Saturday, May 12, 2007

Trip to China with my mother – Lam Chun Chew

In September 1985, my mother asked me to accompany her for a visit to China. I asked her why she did not want to go with my dad, and she replied that my father had already visited China few times. I agreed, knowing that it would be an uphill task, as my mother was already in her seventies, full of illnesses, and could not walk much. The trip was planned in such a way that it must be short, probably 7 to 9 days, more flying, and to cover Guangzhou, Beijing and Guilin – all her favourite destinations. The only tour available was conducted by Chan Bros. The itinerary was: Singapore/Hong Kong/Guangzhou/Beijing/Guilin/Guangzhou/HK/Singapore.

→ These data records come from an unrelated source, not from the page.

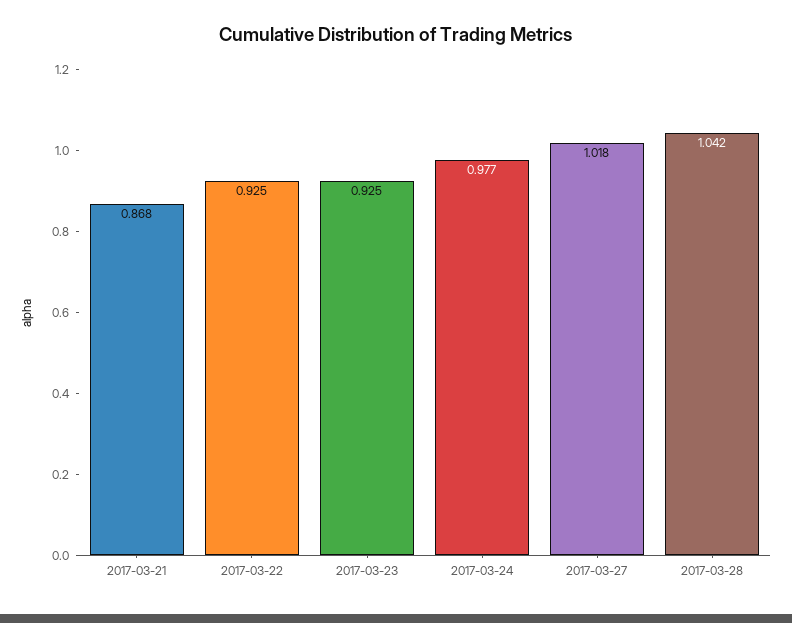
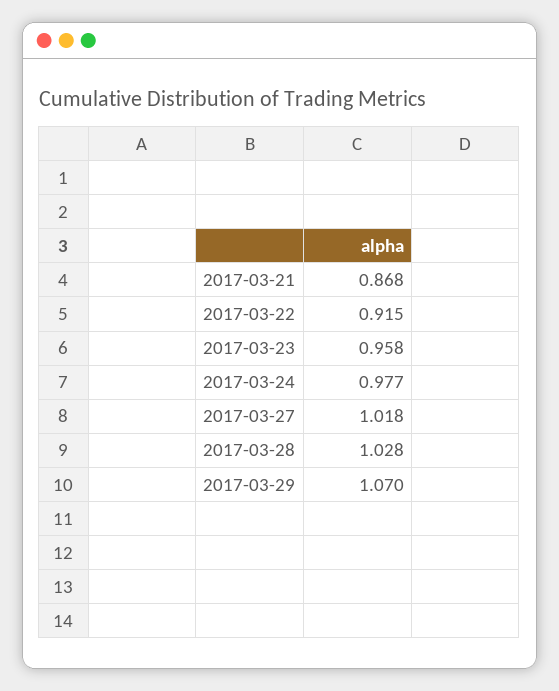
2017-03-22: 0.925 -> 0.915
2017-03-23: 0.925 -> 0.958
2017-03-28: 1.042 -> 1.028
2017-03-29: none -> 1.07

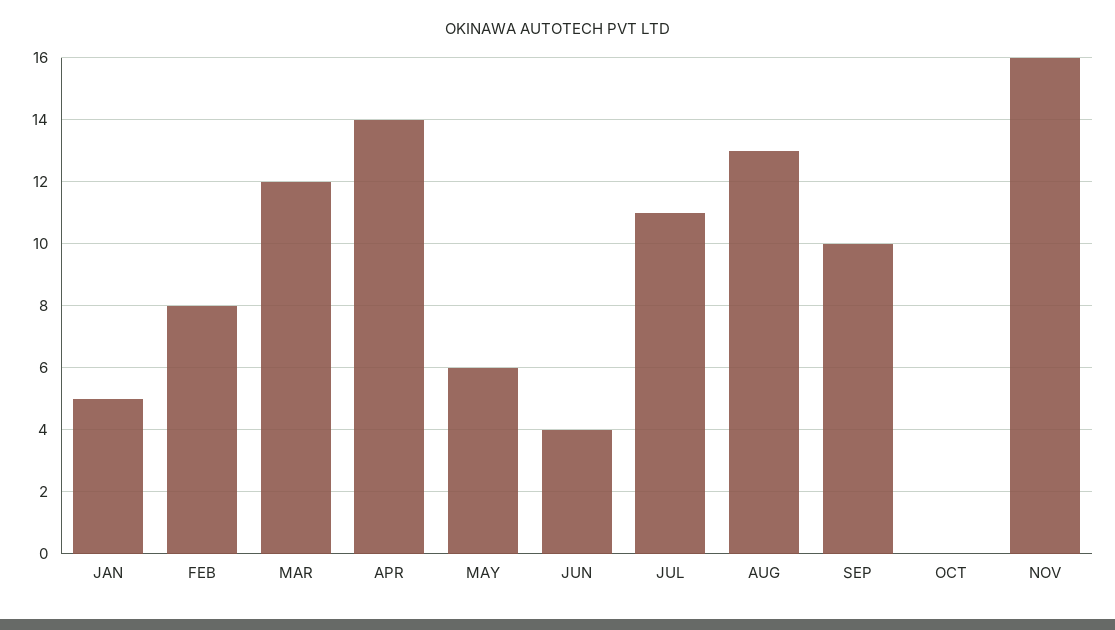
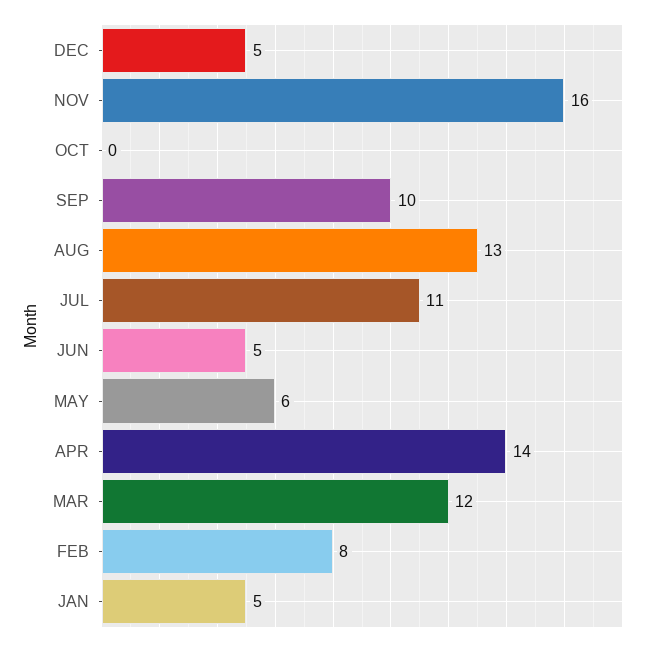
JUN: 4 -> 5
DEC: none -> 5

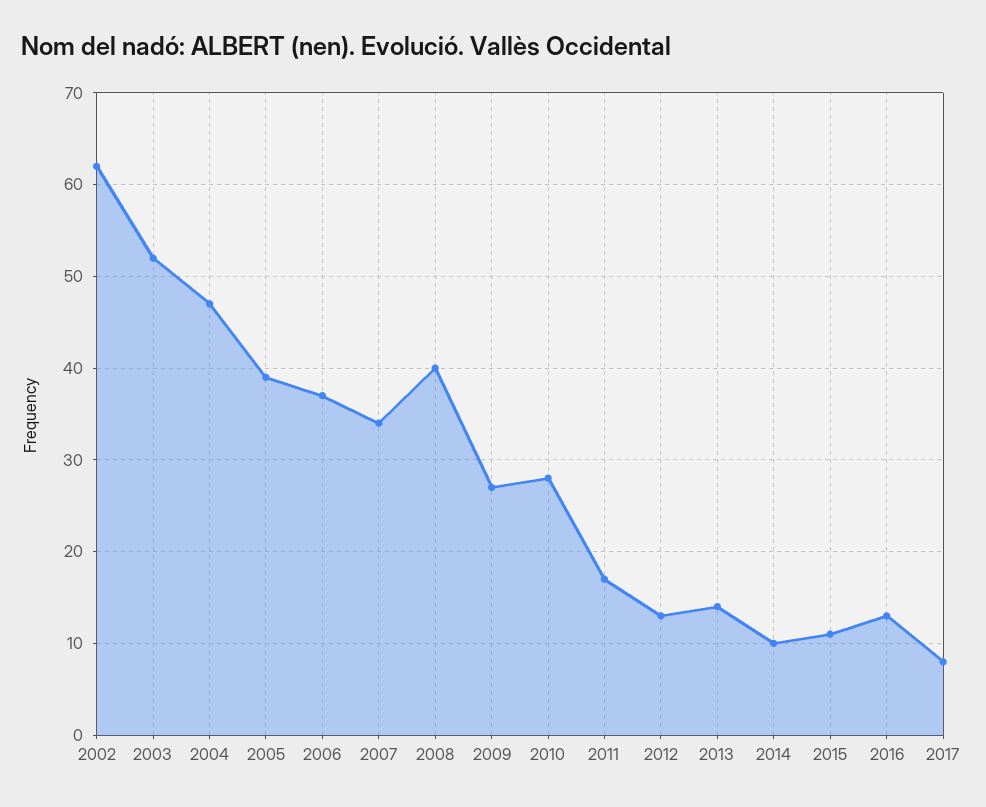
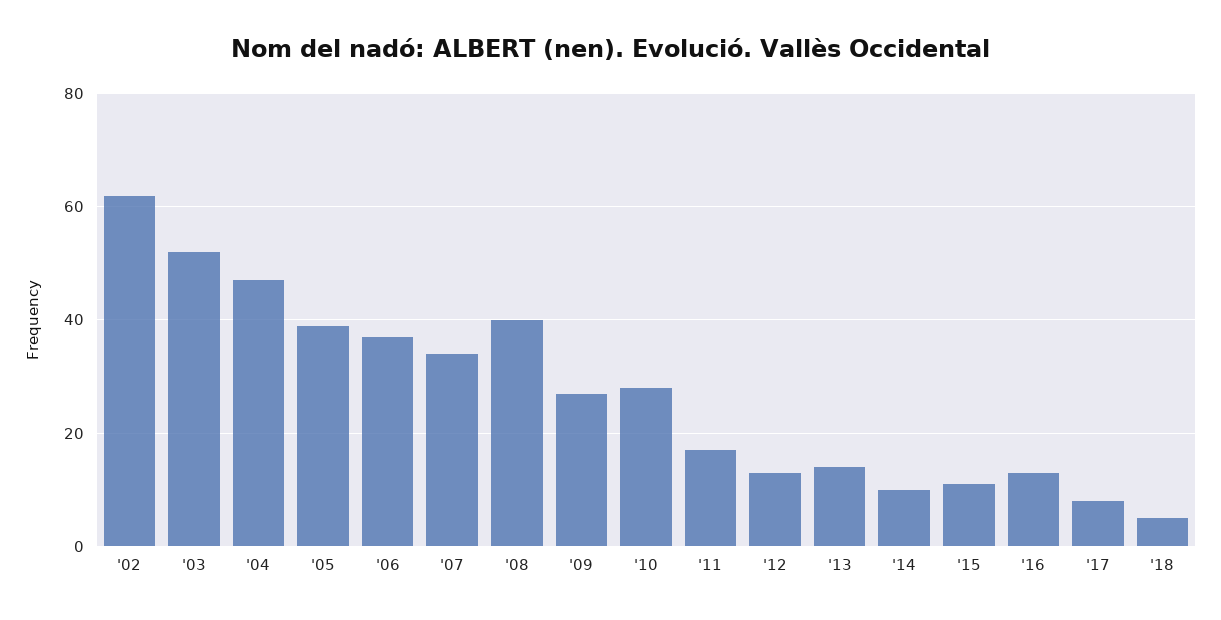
'18: none -> 5

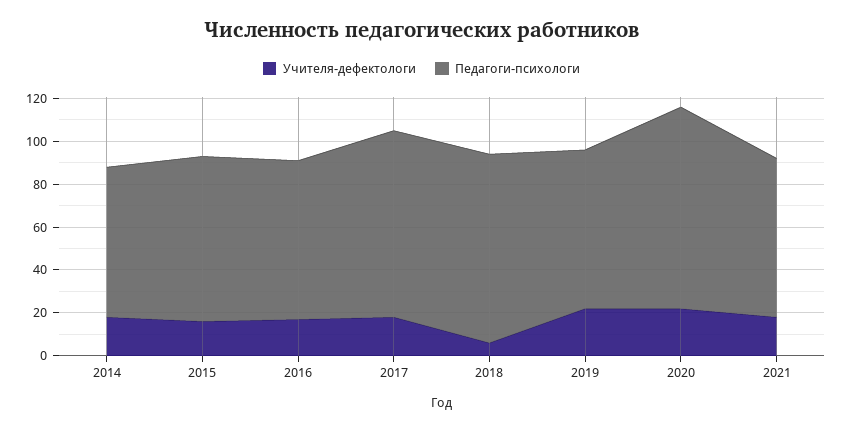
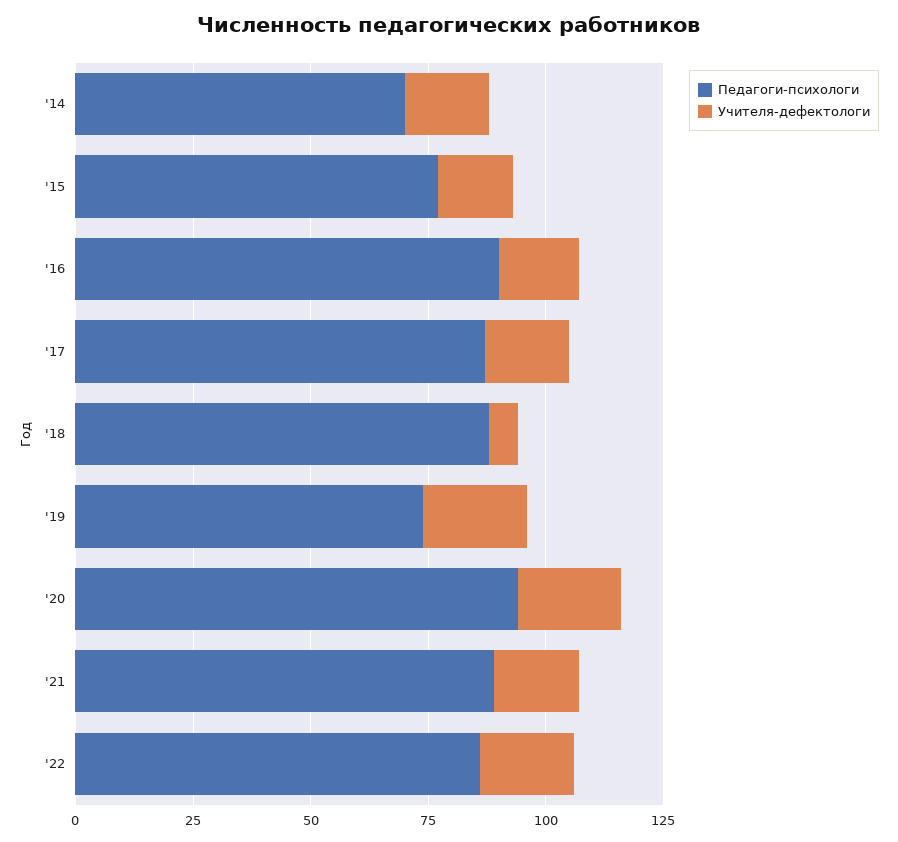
Педагоги-психологи, 2016: 75 -> 90
Педагоги-психологи, 2021: 75 -> 90
Педагоги-психологи, '22: none -> 85
Учителя-дефектологи, '22: none -> 20

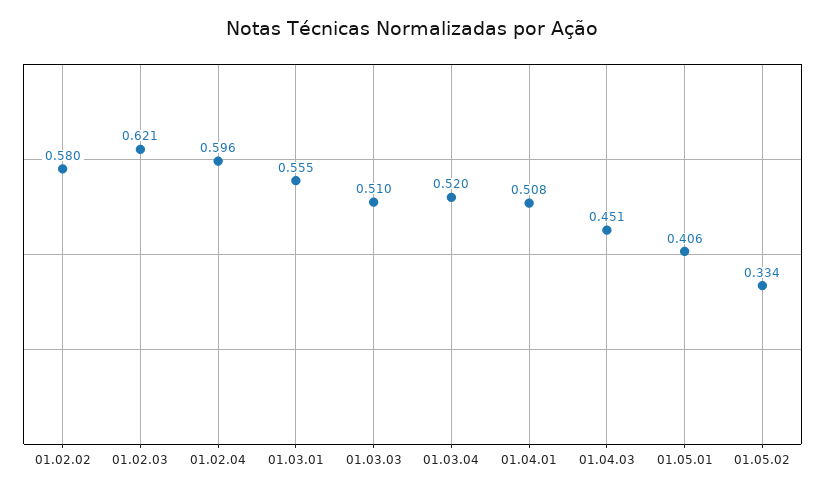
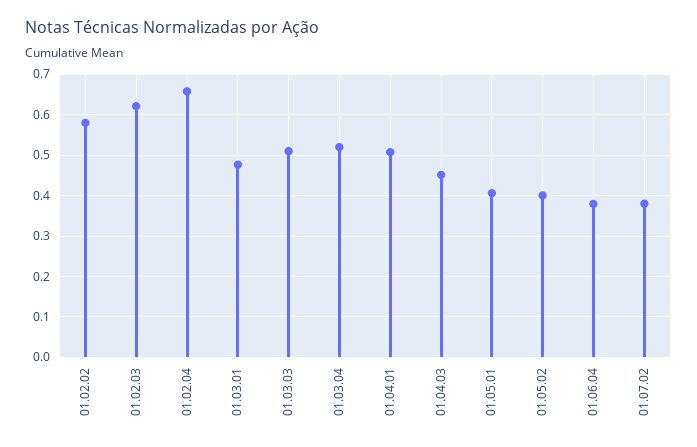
01.02.04: 0.596 -> 0.66
01.03.01: 0.555 -> 0.48
01.05.02: 0.334 -> 0.4
01.06.04: none -> 0.38
01.07.02: none -> 0.38

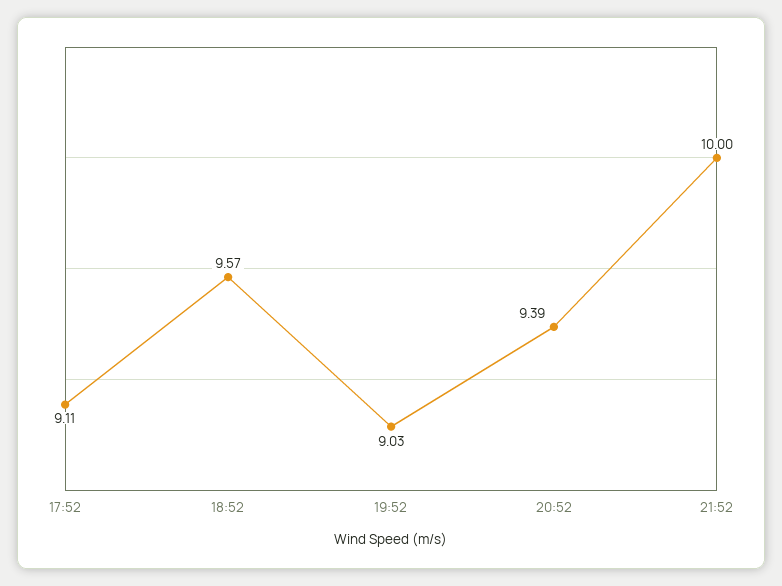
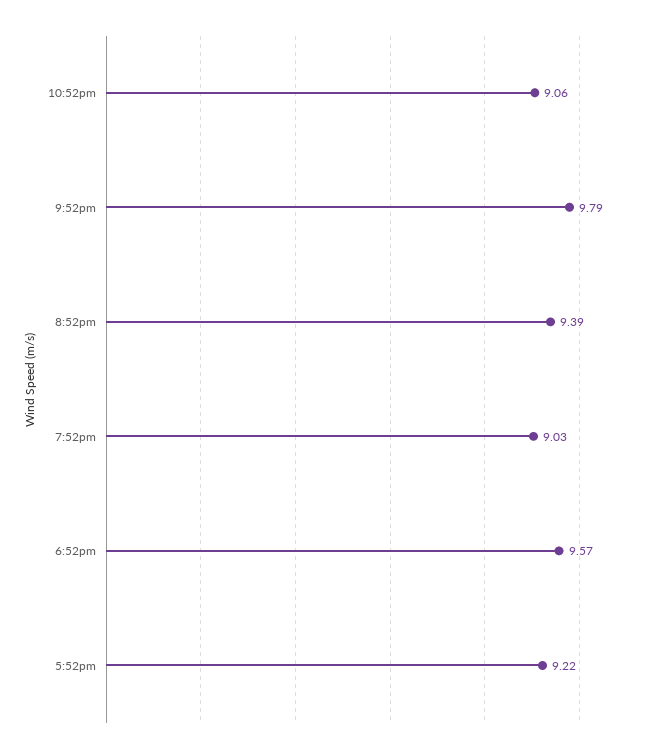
17:52: 9.11 -> 9.22
21:52: 10 -> 9.79
10:52pm: none -> 9.06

It was a brave attempt. I forgot that so far I myself had not flown outside Singapore, hence a rookie traveller, and to look after my sick mother, her heavy luggage, and medicines was something like mission impossible. Furthermore, a few years before this trip, my mother had heart-murmurs in UK, which short-circuited my father’s planned trip to Europe, and subsequently they travelled to Ireland to see my restaurant-owner cousin instead.

To make a long story short, my mother enjoyed every minute of her trip despite her physical and medical constraints. Everywhere we went, she would either sit in the bus, stay in the hotel, or sit near the entrance of the tourist spot, doing very little walking. For example, at the Forbidden City, she sat near the entrance of ‘wu men’ the spot where the emperor ordered the execution of prisoners. She could not walk much, but making friends was her top priority.

Luckily we had the company of one Mr Kwan who brought along his family comprising of his wife, daughter (a cute toddler of about four years old) and his mother-in-law. This adorable little girl used to ask me: “Uncle where do you stay?” I replied, “In AMK”. She asked again: “Where is AMK?” I replied: “I don’t know.” She retorted: “How can you don’t know?” The bantering went on. This little girl had great stamina, climbing the Great Wall with ease. In hotels and restaurants, all the waitresses, on seeing her, wanted to hug her, calling her “bao bao”.

In Guangzhou, we went to a restaurant called Tai SamYuen, the eating place my grandma used to recall with fondness. But I found the food of this Chinatown-like restaurant to be so-so. Mr Kwan bought some boxes of moon-cakes, costing about 15 Renminbi per box, equivalent to about S$3 per box; very cheap. I pleaded with my mother not to buy more things as I could not cope with the burden anymore. All in all, I found the Forbidden City and Great Wall an eye-opener, Guangzhou a nostalgic farming land of my ancestors, Guilin indeed a scenic place of great beauty and Hong Kong just enough time to pass by.

This was the only time my mother visited the land of her ancestors which made her very happy, but at the same time many complaints, because of her poor physical condition. She passed away in July 2000, a year before my father’s demise. Well, for me, an impossible mission had become possible. Thank goodness nothing serious happened during the trip. I am pleased that I did something for her that satisfied her life-long wish.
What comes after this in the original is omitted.